Bluesmen Aid Heckstall-Smith

Peter Green, Mick Taylor, John Mayall guest on saxophonist's new LP

Posted May 30, 2001 12:00 AM

English pioneering blues saxophonist Dick Heckstall-Smith's fourth solo recording, Godfather of British Blues -- Blues and Beyond, is scheduled for a June 19th release on new label Blue Storm.

In the Fifties, when British horn players only played jazz, Heckstall-Smith became the first to cross over into R&B and backed everybody in the blues scene from Alexis Korner and Graham Bond to John Mayall's Bluesbreakers, later co-founding the fusion unit Colosseum with drummer John Hiseman, who will guest on the CD. The core backing band is David 'Clem' Clempson, former guitarist for Colosseum and Humble Pie, bassist David Hadley and drummer Gary Husband from Simply Red. The project also features other characters from the saxophone player's past: Jack Bruce, who got his start in an early Dick Heckstall-Smith band, sings on a cut, and John Mayall plays piano on another.

"When I was with Blues Incorporated in 1962 we did a gig in Manchaster," remembers Heckstall-Smith about his first meeting with Mayall. "Alexis Korner knew where to farm [out] the band to avoid having to pay for a hotel. I was woken up by this divine, supernatural organ playing with this beautiful voice over the top of it. It was John Mayall."

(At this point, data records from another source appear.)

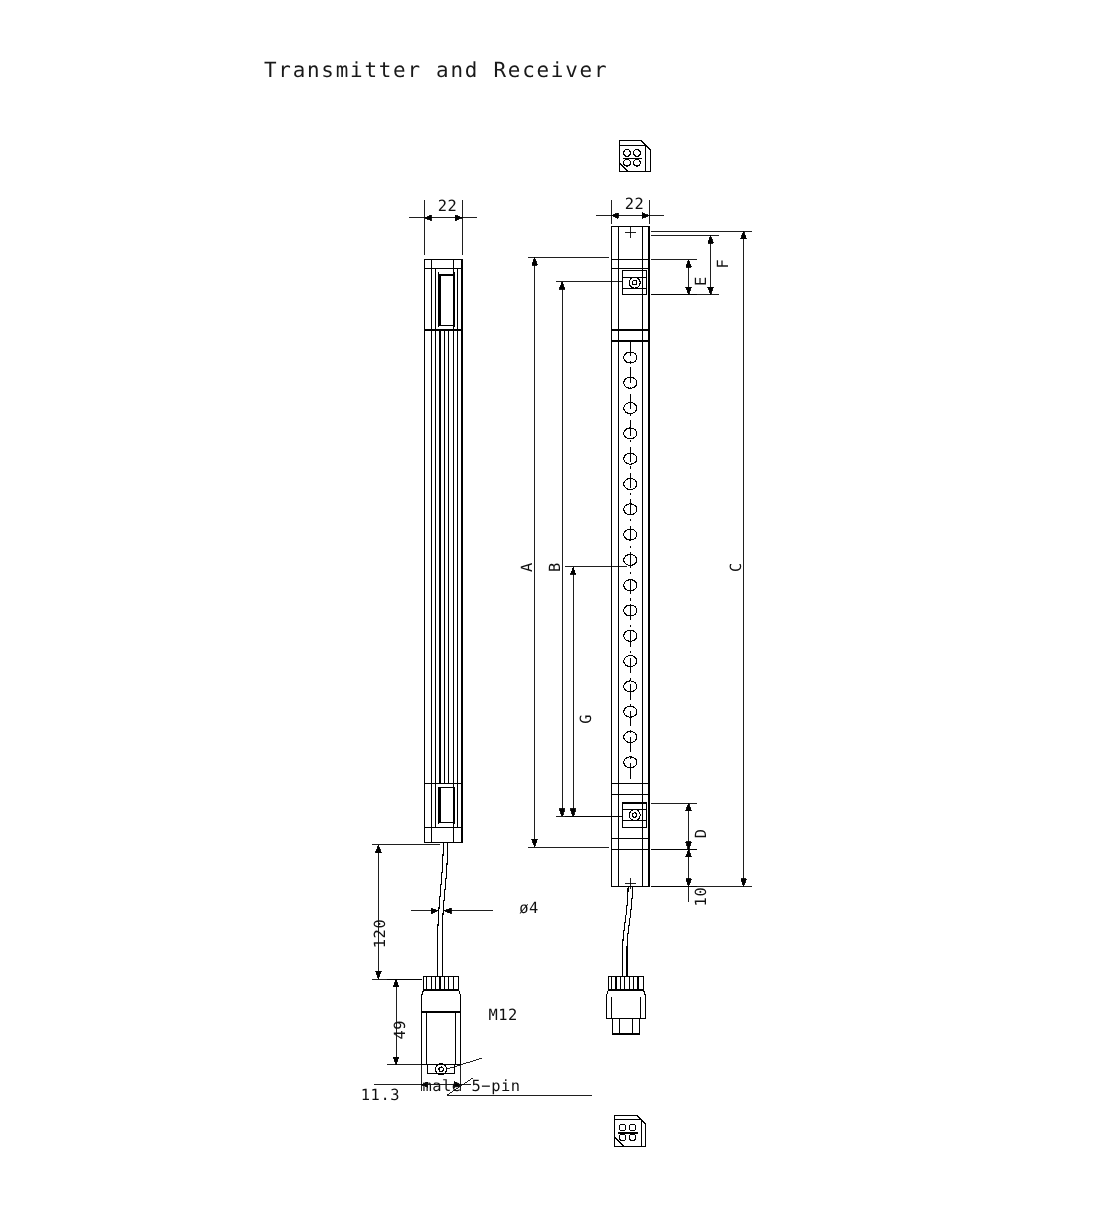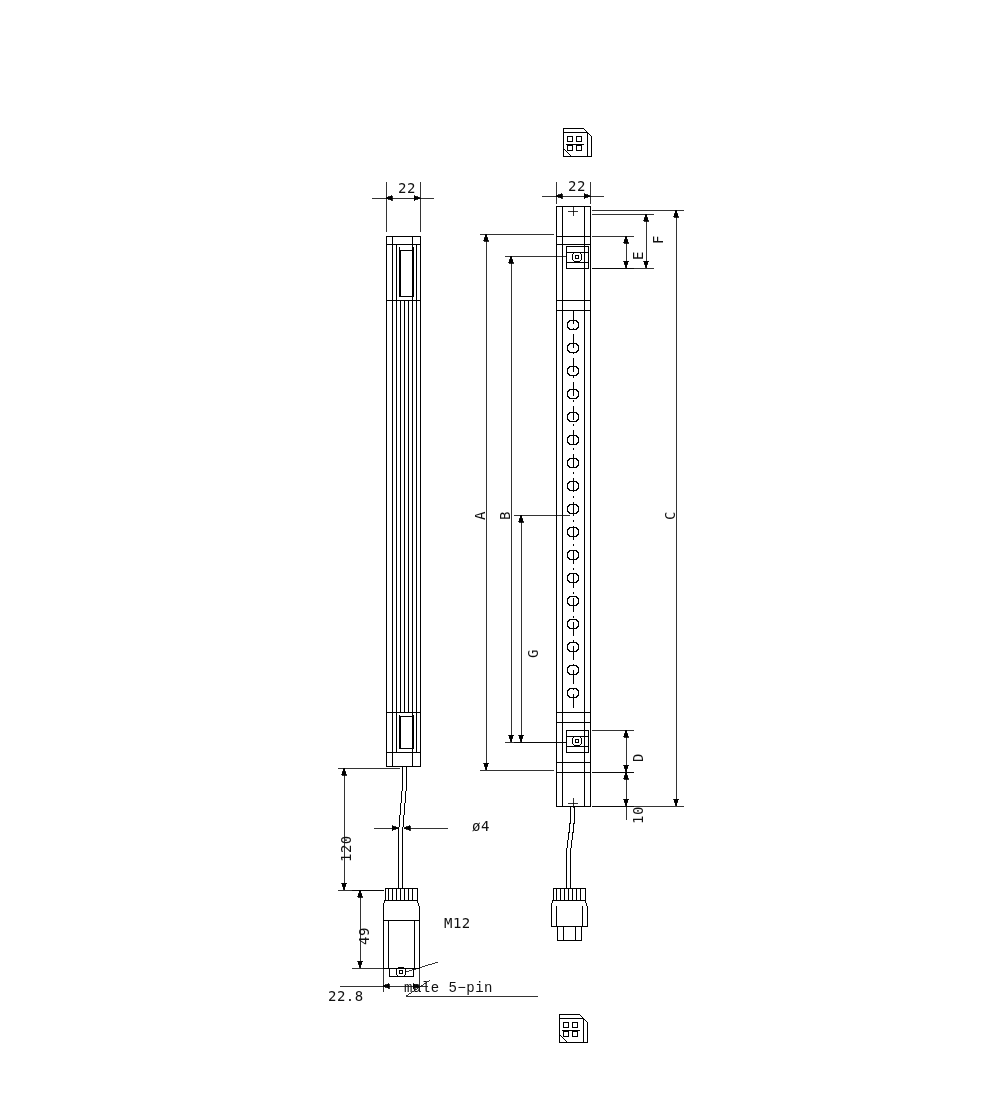--- a/index.html
+++ b/index.html
@@ -47,20 +47,21 @@
   .lbl.vert {
     transform-origin: 0 0;
     transform: rotate(-90deg);
   }
 </style>
 </head>
 <body>
 
 <div id="stage">
 
+  <div class="title">Transmitter and Receiver</div>
 
   <svg class="draw" viewBox="0 0 1000 1100">
     <g stroke="#000000" fill="none" stroke-width="1" shape-rendering="crispEdges">
 
       <g>
 
         <rect x="386" y="236" width="34" height="530"></rect>
 
         <line x1="392" y1="236" x2="392" y2="766"></line>
         <line x1="396" y1="300" x2="396" y2="712"></line>
@@ -302,18 +303,18 @@
   <div class="lbl vert" style="left:525px; top:658px;">G</div>
   <div class="lbl vert" style="left:662px; top:520px;">C</div>
   <div class="lbl vert" style="left:650px; top:244px;">F</div>
   <div class="lbl vert" style="left:630px; top:260px;">E</div>
   <div class="lbl vert" style="left:630px; top:762px;">D</div>
   <div class="lbl vert" style="left:630px; top:824px;">10</div>
 
   <div class="lbl" style="left:424px; top:818px;margin-left:48px;">ø4</div>
   <div class="lbl vert" style="left:338px; top:862px;">120</div>
   <div class="lbl vert" style="left:356px; top:945px;">49</div>
-  <div class="lbl" style="left:328px; top:988px;">22.8</div>
+  <div class="lbl" style="left:328px; top:988px;">11.3</div>
 
   <div class="lbl" style="left:444px; top:915px;">M12</div>
-  <div class="lbl" style="left:404px; top:980px;font-family:Liberation Mono, monospace;">male 5−pin</div>
+  <div class="lbl" style="left:384px; top:980px;">male 5−pin</div>
 
 </div>
 
 </body></html>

Former Rolling Stones guitarist Mick Taylor, who served with Heckstall-Smith under John Mayall in the late Sixties, plays guitar behind British vocalist Paul Williams, and Procul Harum's Gary Brooker sings Heckstall-Smith's take on late bluesman's Cyril Davis' "Spooky But Nice."

Ginger Baker, who along with Bruce, played with the DH-S group for many years was not be able to join the sessions due to a riding accident. "Ginger is my oldest friend in the music business and we're still friends -- better than ever," Heckstall-Smith recalls fondly. "When first I saw him he was this raging ginger-haired git when he was eighteen [1957]. He was playing this kit of drums that he'd built himself."

As well as Eddie Martin and Belfast bluesman Rab McCullogh, the project will also feature singer/harmonica player Paul Jones -- formerly of Manfred Mann, and the Blues Band -- on Muddy Waters' "Rolling and Tumbling."

Peter Green, probably the only British blues musician that the reedman has not previously worked with, is also on the CD. "The Peter Green period was when I was working with the Graham Bond Organization. Let me tell you, if you were working with the Graham Bond Organization you didn't work with anybody else -- there was no time!"

With the exception of Sarah Vaughn's "Don't Be on the Outside," which will feature three former members of Colosseum (Heckstall-Smith, Hiseman and Clempson) and Helen Reddy's "Angie Baby," the rest of the CD will be original material mainly co-written by Heckstall-Smith and singer/poet and Cream lyricist Peter Brown.

"I've known Dick since 1960," says Brown who is co-producing with keyboard player David 'Munch' Moore. "He's an incredible improviser -- inventive and completely unpredictable."